2017/1/30
【連載第2回/2017年1月】東京大学 藤本教授 在外研究エッセイ「ドイツの中小・中堅企業の学ぶべきこと」
東京大学大学院 経済学研究科 教授
東京大学ものづくり経営研究センター センター長
仏国 社会科学高等研究院 在外研究中
藤本 隆宏
昨年11月、「インダストリー4.0」の一中心であるミュンヘン工科大学の独日コンファレンスにて発表してきました。ドイツ側のリーダーは、人工知能の権威、K.マインツァー教授です。

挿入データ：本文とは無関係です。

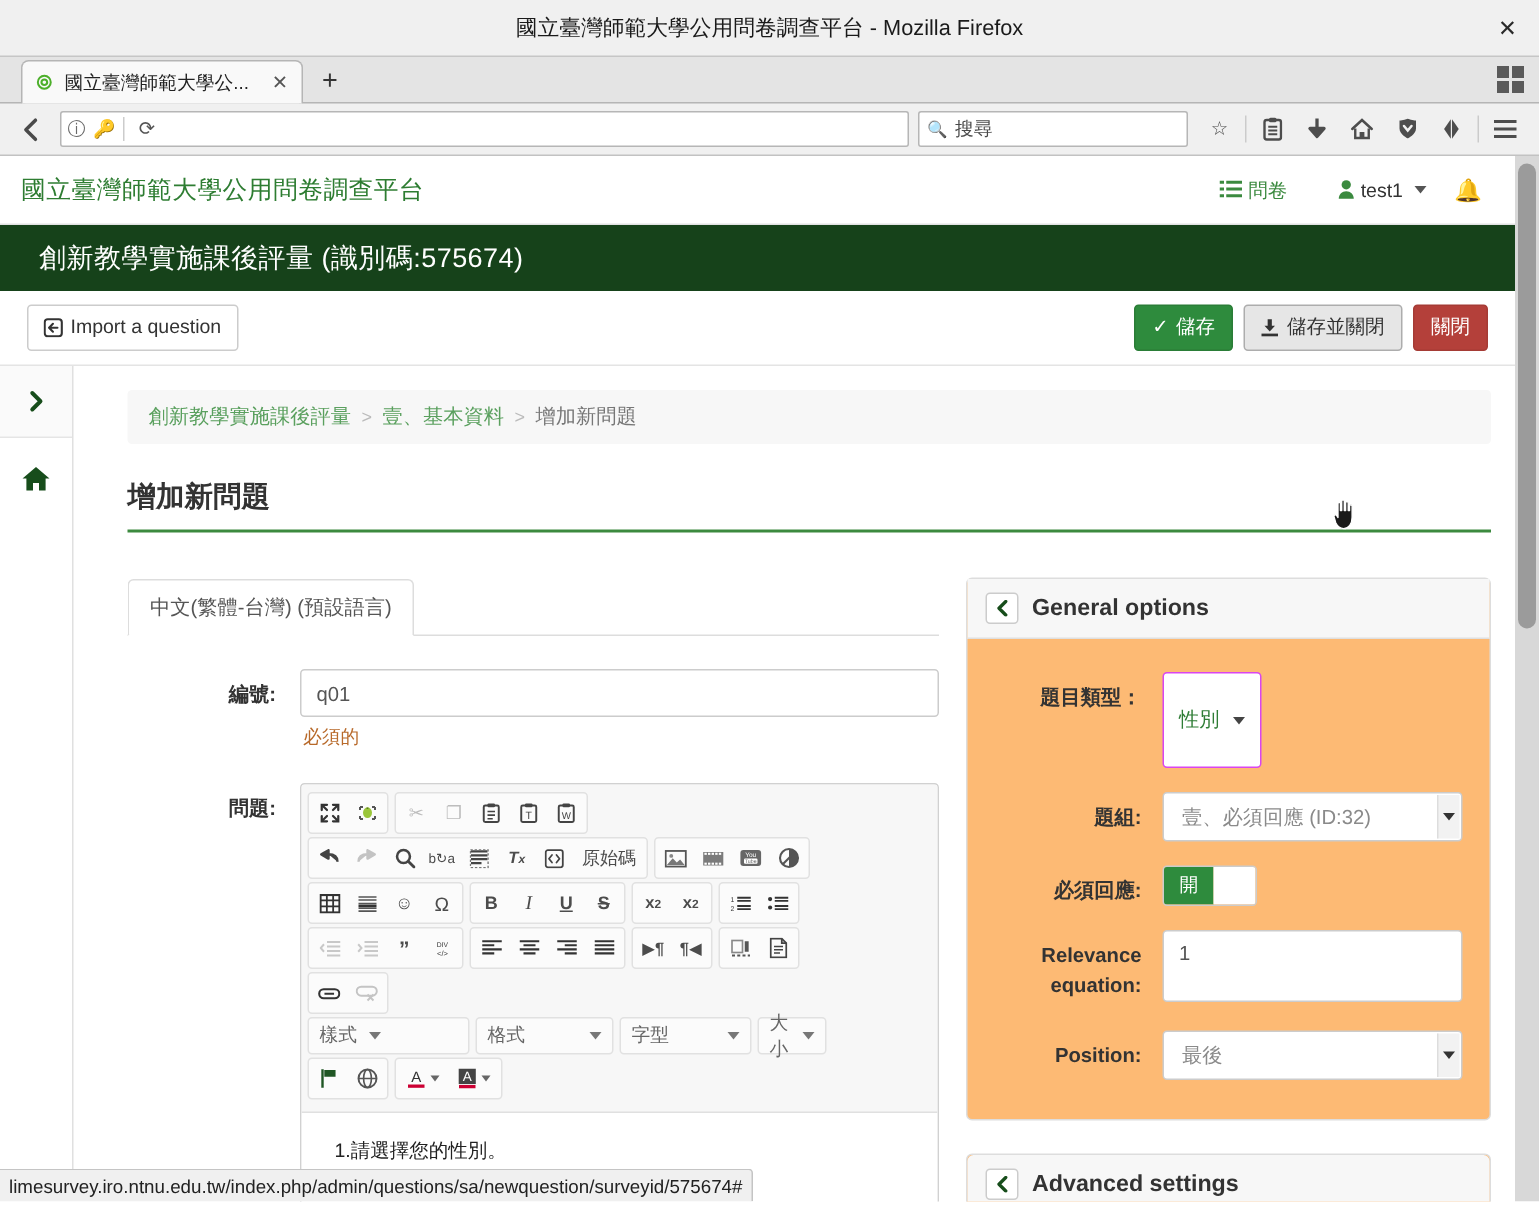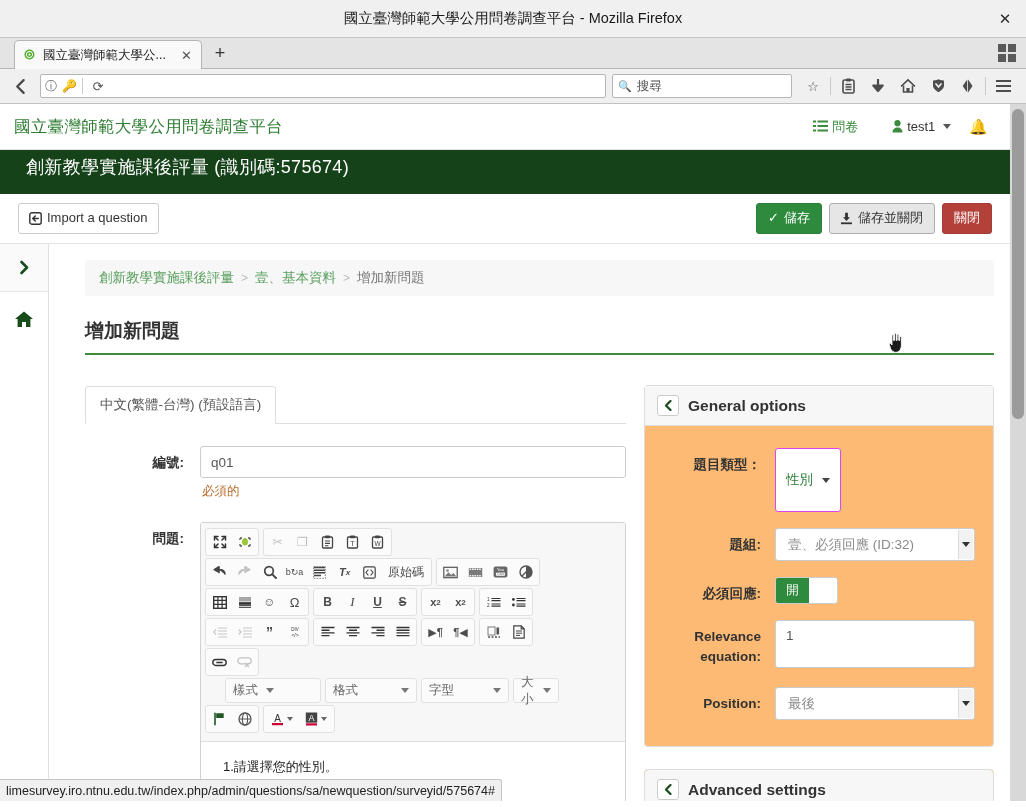--- a/index.html
+++ b/index.html
@@ -107,7 +107,7 @@
 
   .survey-bar {
     background:#16421a; color:#fff; height:44px;
-    display:flex; align-items:flex-start; padding:5px 26px;
+    display:flex; align-items:center; padding:5px 26px;
     font-size:18px; letter-spacing:.3px;
   }
 

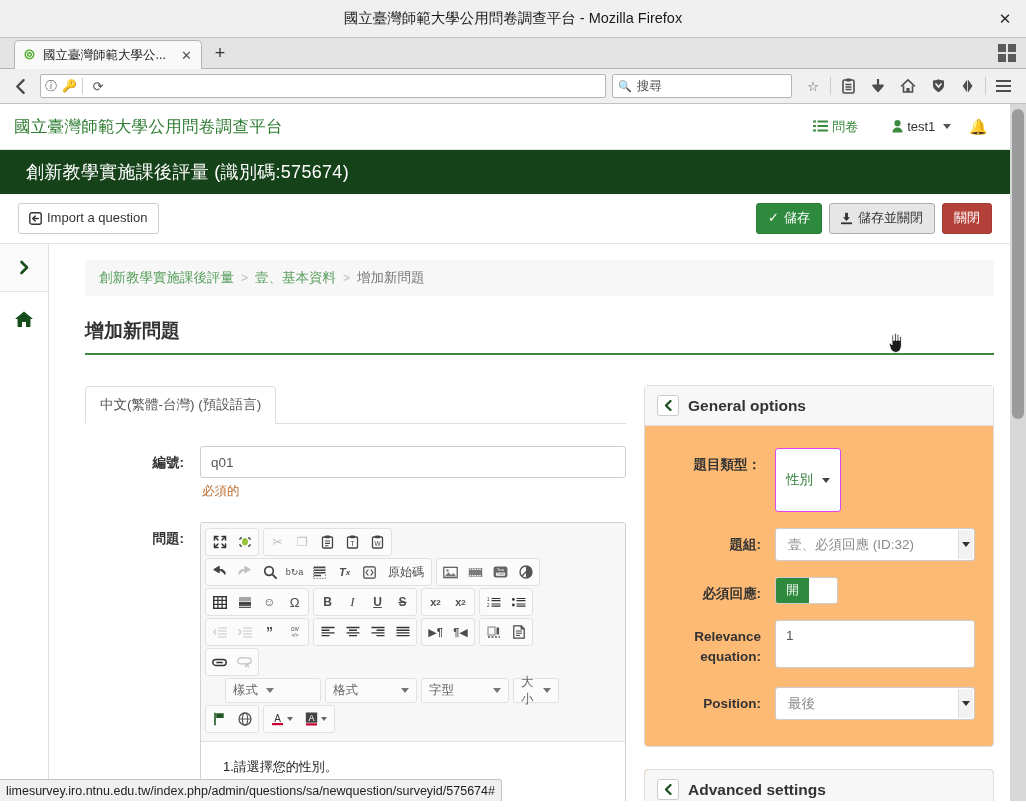--- a/index.html
+++ b/index.html
@@ -716,7 +716,7 @@
                     </div>
 
                     <div class="cke-row">
-                      <div class="cke-combo" style="width:96px;margin-left:20px;">
+                      <div class="cke-combo" style="width:108px;">
                         <span>樣式</span>
                           <i class="cc"></i>
                       </div>

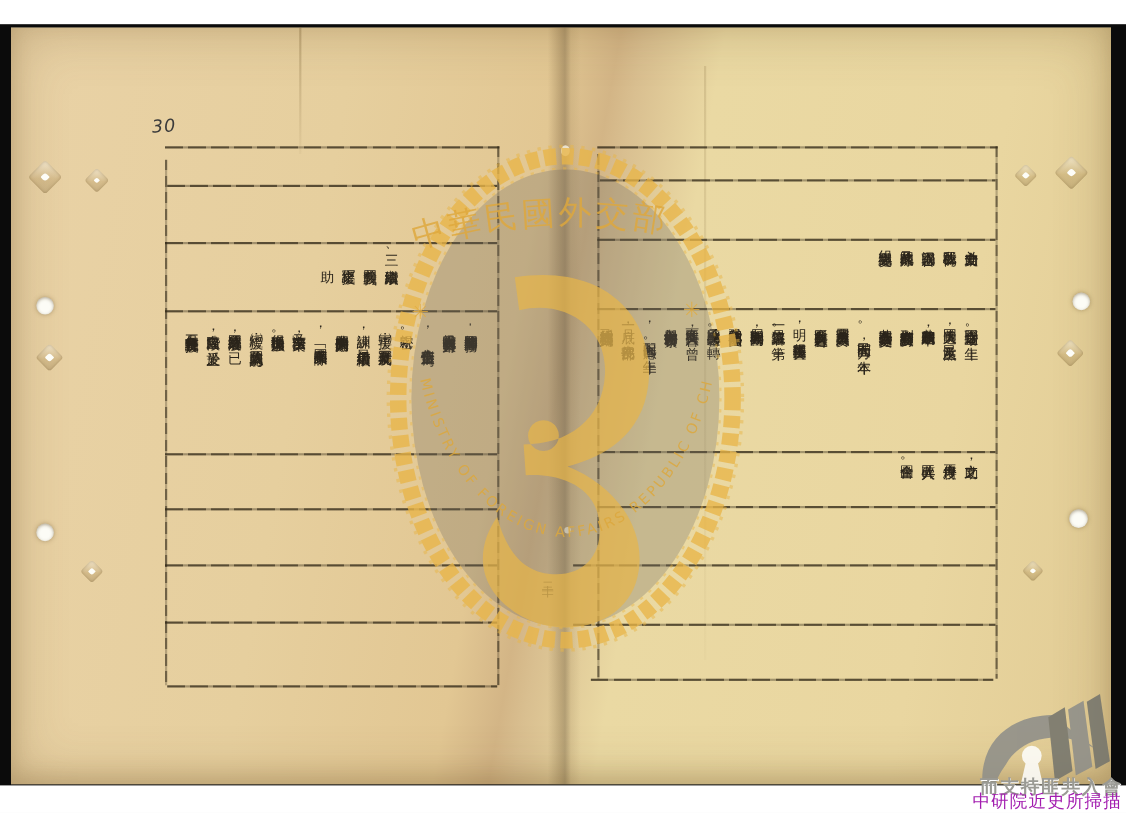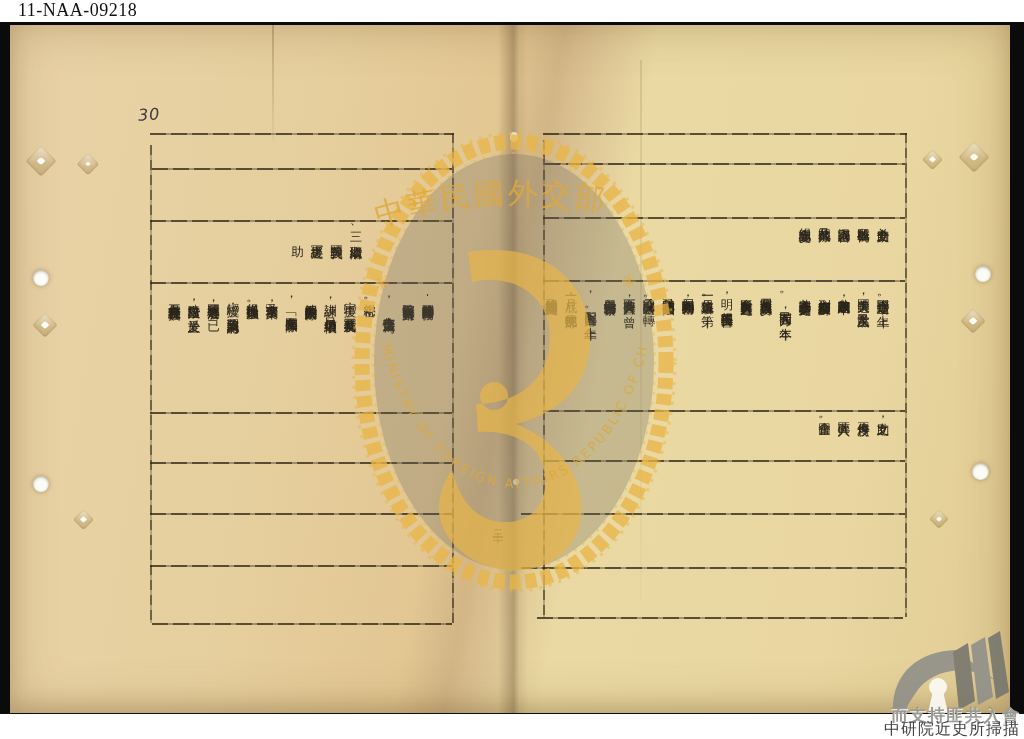--- a/index.html
+++ b/index.html
@@ -54,9 +54,6 @@
 
 <div class="stage">
 
-  <div class="top-strip">
-    <span class="ref">11-NAA-09218</span>
-  </div>
 
   <div class="photo">
     <div class="paper"></div>

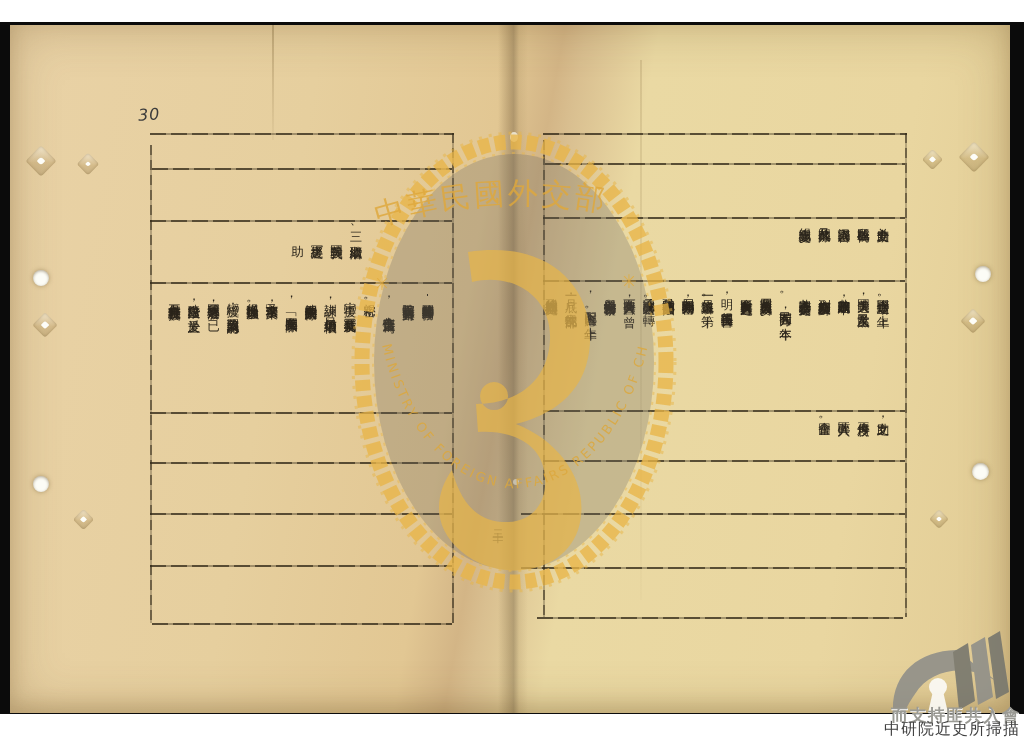--- a/index.html
+++ b/index.html
@@ -47,7 +47,7 @@
   .credit-gray{position:absolute;left:891px;top:704px;font-size:17px;font-weight:bold;color:#9a9a94;
           letter-spacing:1.5px;text-shadow:.5px .5px 0 #ffffff;z-index:6;}
   .credit-black{position:absolute;left:884px;top:719px;font-family:Liberation Sans, sans-serif;
-          font-size:16px;color:#404040;letter-spacing:1px;z-index:7;}
+          font-size:16px;color:#a21caf;letter-spacing:1px;z-index:7;}
 </style>
 </head>
 <body>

日本でも「4.0」への関心は高いが、「ドイツの工場はネットワーク連結の全自動化に向かっていて日本は周回遅れだ」という幻想が独り歩きしている感もあります。日本ではそんな話になっているよと言ったら、そりゃ傑作だとドイツ人に笑われました。こちらの論議はもっと地道です。ネットワークもAIも始まったところで、道遠しだが頑張るという雰囲気です。
会議でも、AIによる工場全自動化などという米国的な派手な話は出てません。むしろ、地道な自動化・ネットワーク化推進と並んで、ICTやAIによる作業者や作業組織や中小企業の能力強化の話が多かったです。現場リーダーの面倒見・相談・指示などの機能をAI化する話に近いです。「アシスタントシステム」と彼らは呼び、現場から吸い上げてAIで意味付けした情報を作業者に示し、人の現場対応力を強化し、階層組織からチーム組織に変えるというのです。日本で言えばブリヂストンのFoAという、現場で吸い上げた意味あり情報をイントラネットで回す改善支援システム(回転寿司IoT)に発想が近いと思います。
もうひとつ、「4.0」の対象としては中小・中堅企業(Mittelstand)が非常に重視されています。中小企業の参加なくして4.0の成功はないと独政府は意気込みます。しかし、伝統的な技術力や輸出力で自負のある中小企業がなかなか乗ってこない。「うちはただの板金部品屋だ、4.0の話なんか聞きたくないという社長の説得に苦労しているよ」とこぼしていて、そうだろうねえと親近感を持ちました。
総じて、「ドイツの誇る中小企業が、ICTで制空権を握る米国企業の下請けになってしまわないように、我々はインダストリー4.0を頑張ってやるのだ、しかし簡単ではないぞ」というのが彼らの考えのようです。